The engagement experience became more persistent, contextual, and customer-centric.
The Business Gained Persistent Visibility Into Customer Behavior
One of the most important outcomes was engagement visibility.
Tata Communications could now better understand:
- what customers explored,
- which tools or calculators they used,
- how onboarding journeys progressed,
- which surveys they completed,
- and how engagement evolved over time.
This created a stronger understanding of customer intent and lifecycle progression across the ecosystem.
The platform transformed engagement into a shared and trackable journey rather than isolated interactions.
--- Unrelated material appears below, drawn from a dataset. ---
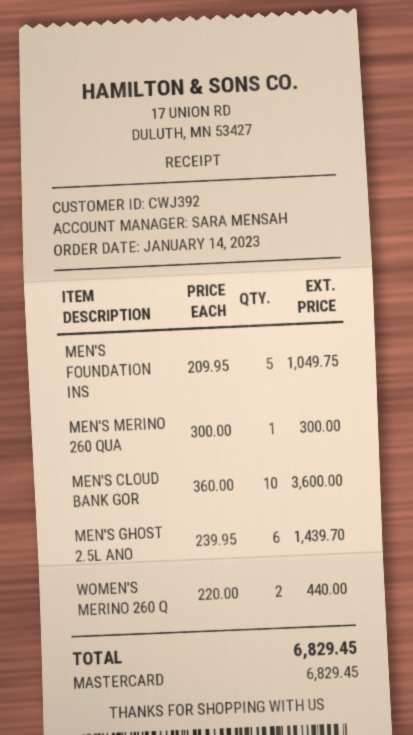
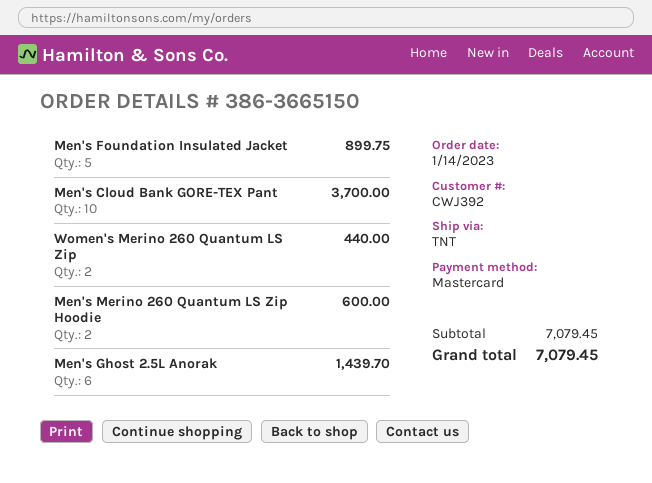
MEN'S FOUNDATION INS: 5 for 1049.75 -> 5 for 899.75
MEN'S MERINO 260 QUA: 1 for 300.00 -> 2 for 600.00
MEN'S CLOUD BANK GOR: 10 for 3600.00 -> 10 for 3700.00
total: 6829.45 -> 7079.45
Campaign Optimization Became Faster
The new operating model significantly improved experimentation speed across marketing and engagement teams.
Teams could:
- launch campaigns more quickly,
- test variants faster,
- iterate on engagement flows more efficiently,
- and refine customer experiences through shorter optimization cycles.
This reduced the operational friction traditionally associated with enterprise-scale experimentation and helped create a more responsive engagement operation overall.
Large-Scale Delivery Became More Sustainable
The migration of nearly 3,000 pages became significantly more manageable because the platform supported:
- repeatable page creation,
- reusable publishing systems,
- scalable workflows,
- and coordinated operational governance.
Growth no longer required proportionally increasing operational complexity across teams and business units.
The ecosystem became easier to expand, optimize, and maintain over time.